# PROBLEM DETAILS
Nothing may be left out of the listing below but its images; repeat the rest exactly.

# SUPPLIED INFORMATION
[Start of Attachment]

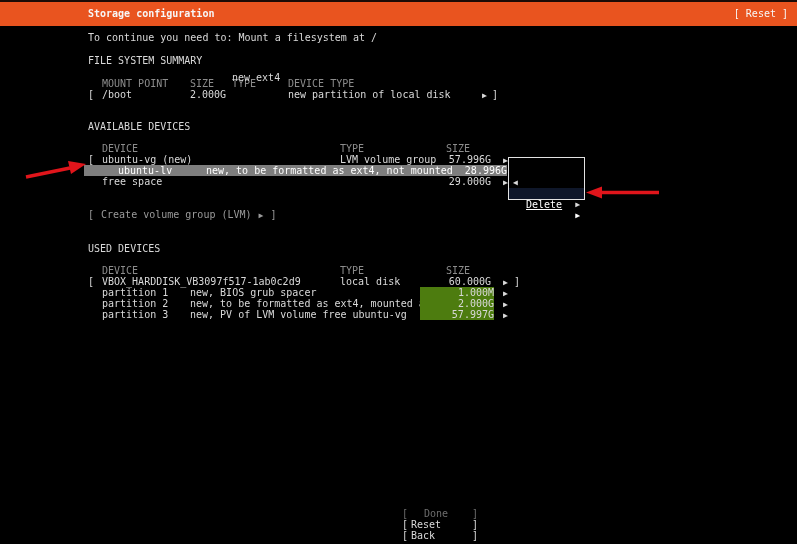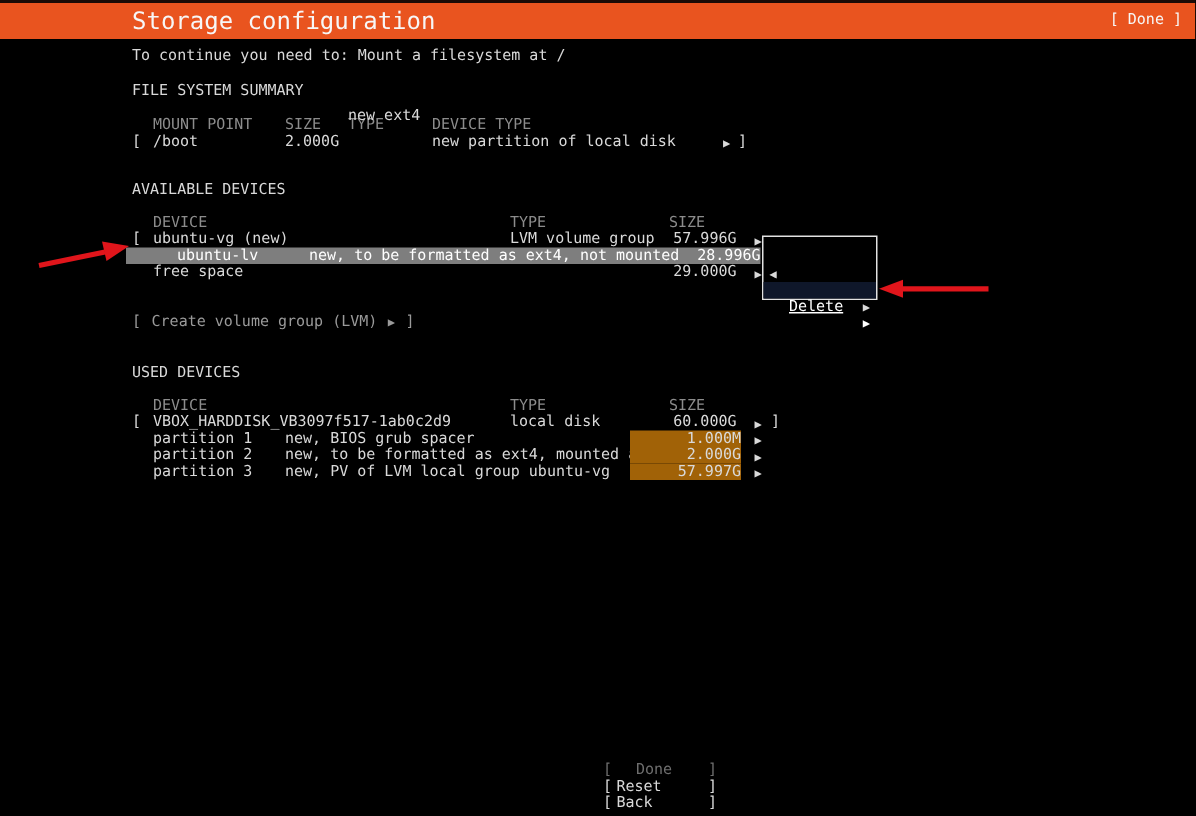--- a/index.html
+++ b/index.html
@@ -8,7 +8,7 @@
   .topstrip{position:absolute;left:0;top:0;width:797px;height:2px;background:#1c0b06;}
   .topbar{position:absolute;left:0;top:2px;width:797px;height:24px;background:#e9541f;}
   .topbar .title{position:absolute;left:88px;top:0;height:14px;line-height:24px;
-                 font-size:16px;color:#f7f7f7;white-space:pre;}
+                 font-size:10px;color:#f7f7f7;white-space:pre;font-weight:bold;}
   .topbar .help{position:absolute;right:9px;top:0;height:24px;line-height:24px;
                 font-size:10px;color:#f7f7f7;white-space:pre;cursor:pointer;}
   .t{position:absolute;height:11px;line-height:11px;font-size:10px;color:#d9d9d9;white-space:pre;z-index:2;}

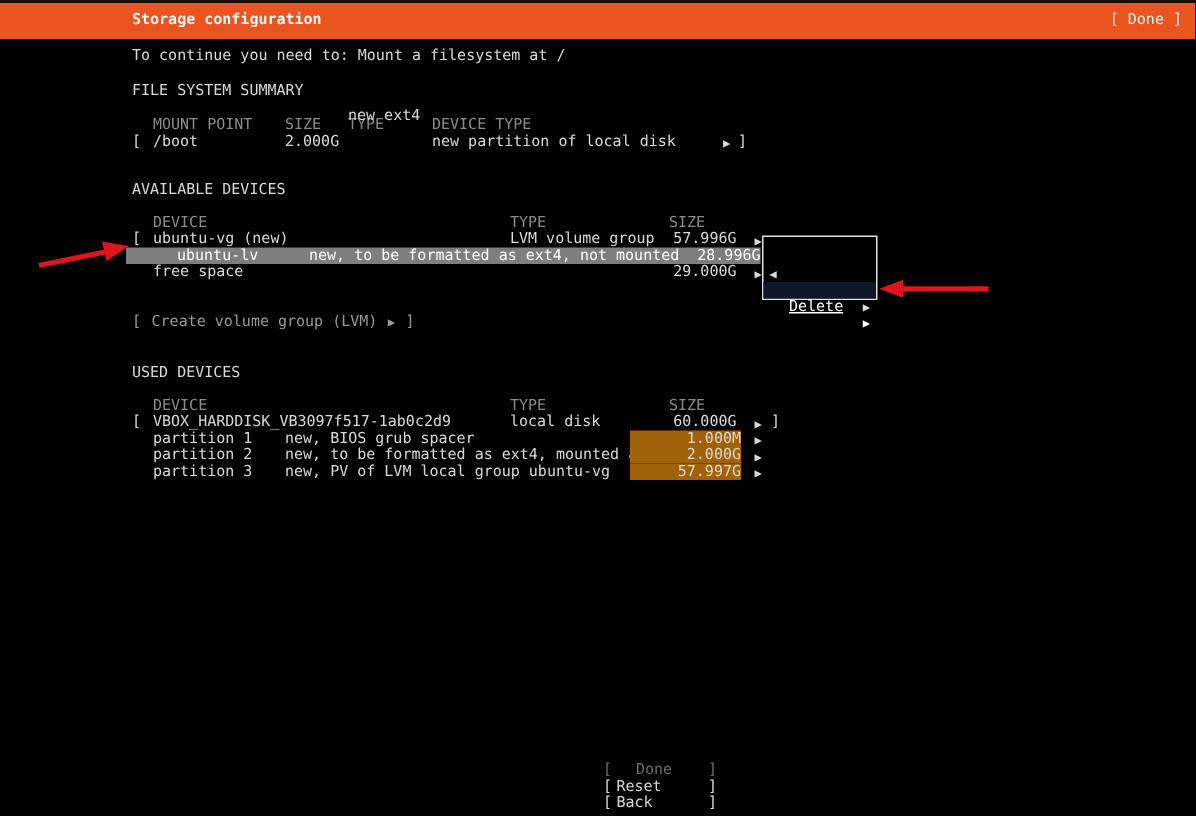--- a/index.html
+++ b/index.html
@@ -39,7 +39,7 @@
   <div class="topstrip"></div>
   <div class="topbar">
     <span class="title">Storage configuration</span>
-    <span class="help">[ Done ]</span>
+    <span class="help">[ Reset ]</span>
   </div>
 
   <span class="t" style="left:88px;top:32px;">To continue you need to: Mount a filesystem at /</span>

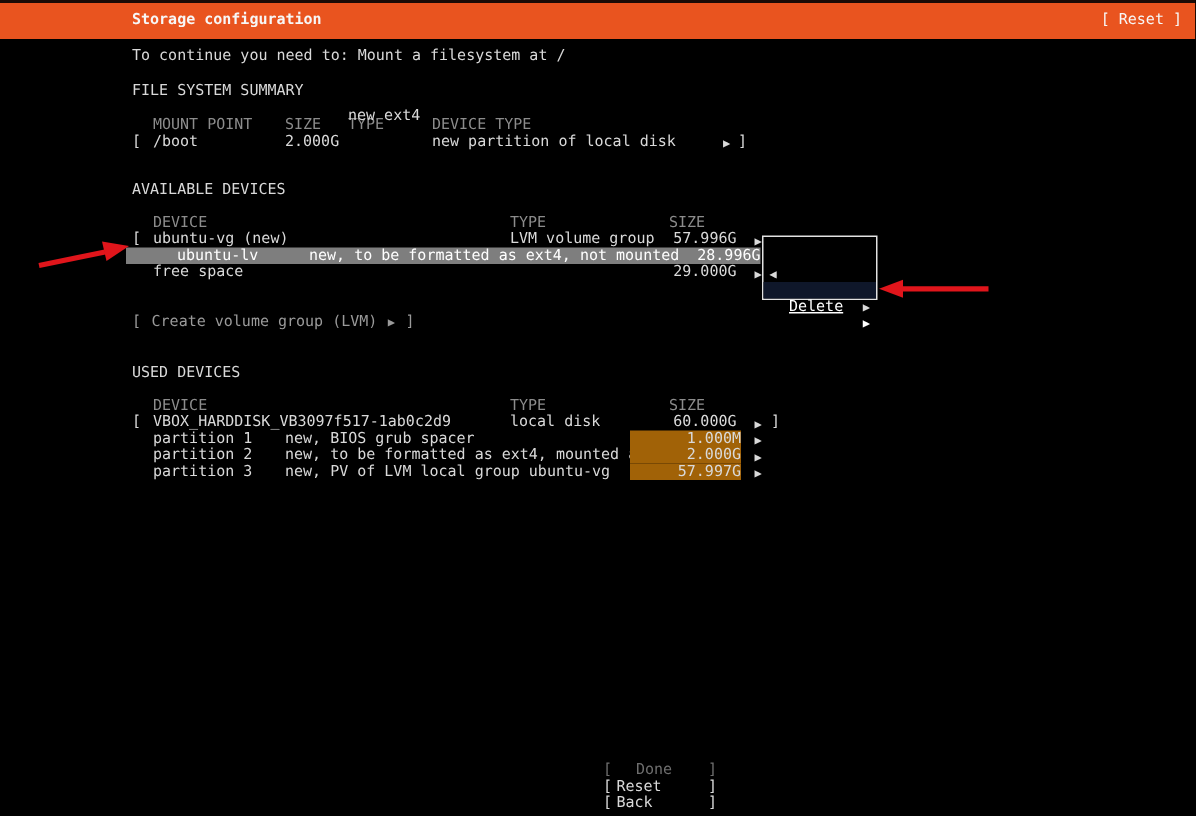--- a/index.html
+++ b/index.html
@@ -16,7 +16,7 @@
   .mid{color:#9a9a9a;}
   .dis{color:#6e6e6e;}
   .size{width:71px;text-align:right;}
-  .sizebg{background:#a16207;padding-left:3px;}
+  .sizebg{background:#4d7c0f;padding-left:3px;}
   .arrow{font-size:8px;}
   .hlbar{position:absolute;left:84px;top:165px;width:423px;height:11px;background:#7e7e7e;z-index:1;}
   .hl{color:#ffffff;margin-left:16px;}

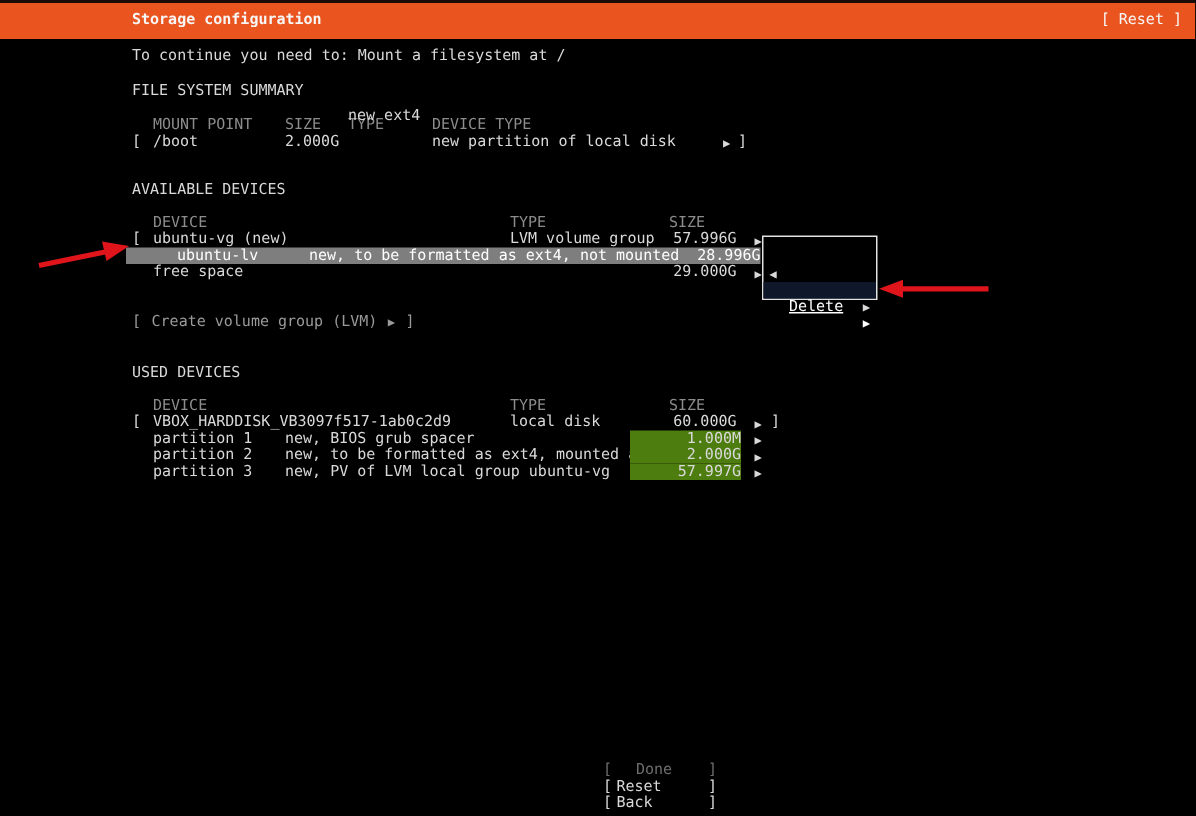--- a/index.html
+++ b/index.html
@@ -120,7 +120,7 @@
 
   <div>
     <span class="t" style="left:102px;top:309px;">partition 3</span>
-    <span class="t" style="left:190px;top:309px;">new, PV of LVM local group ubuntu-vg</span>
+    <span class="t" style="left:190px;top:309px;">new, PV of LVM volume free ubuntu-vg</span>
     <span class="t size sizebg" style="left:420px;top:309px;">57.997G</span>
     <span class="t arrow" style="left:503px;top:310px;">▶</span>
   </div>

[End of Attachment]

# SOLUTION FOR THIS EXERCISE
--- a/index.html
+++ b/index.html
@@ -8,7 +8,7 @@
   .topstrip{position:absolute;left:0;top:0;width:797px;height:2px;background:#1c0b06;}
   .topbar{position:absolute;left:0;top:2px;width:797px;height:24px;background:#e9541f;}
   .topbar .title{position:absolute;left:88px;top:0;height:14px;line-height:24px;
-                 font-size:16px;color:#f7f7f7;white-space:pre;}
+                 font-size:10px;color:#f7f7f7;white-space:pre;font-weight:bold;}
   .topbar .help{position:absolute;right:9px;top:0;height:24px;line-height:24px;
                 font-size:10px;color:#f7f7f7;white-space:pre;cursor:pointer;}
   .t{position:absolute;height:11px;line-height:11px;font-size:10px;color:#d9d9d9;white-space:pre;z-index:2;}

--- a/index.html
+++ b/index.html
@@ -39,7 +39,7 @@
   <div class="topstrip"></div>
   <div class="topbar">
     <span class="title">Storage configuration</span>
-    <span class="help">[ Done ]</span>
+    <span class="help">[ Reset ]</span>
   </div>
 
   <span class="t" style="left:88px;top:32px;">To continue you need to: Mount a filesystem at /</span>

--- a/index.html
+++ b/index.html
@@ -16,7 +16,7 @@
   .mid{color:#9a9a9a;}
   .dis{color:#6e6e6e;}
   .size{width:71px;text-align:right;}
-  .sizebg{background:#a16207;padding-left:3px;}
+  .sizebg{background:#4d7c0f;padding-left:3px;}
   .arrow{font-size:8px;}
   .hlbar{position:absolute;left:84px;top:165px;width:423px;height:11px;background:#7e7e7e;z-index:1;}
   .hl{color:#ffffff;margin-left:16px;}

--- a/index.html
+++ b/index.html
@@ -120,7 +120,7 @@
 
   <div>
     <span class="t" style="left:102px;top:309px;">partition 3</span>
-    <span class="t" style="left:190px;top:309px;">new, PV of LVM local group ubuntu-vg</span>
+    <span class="t" style="left:190px;top:309px;">new, PV of LVM volume free ubuntu-vg</span>
     <span class="t size sizebg" style="left:420px;top:309px;">57.997G</span>
     <span class="t arrow" style="left:503px;top:310px;">▶</span>
   </div>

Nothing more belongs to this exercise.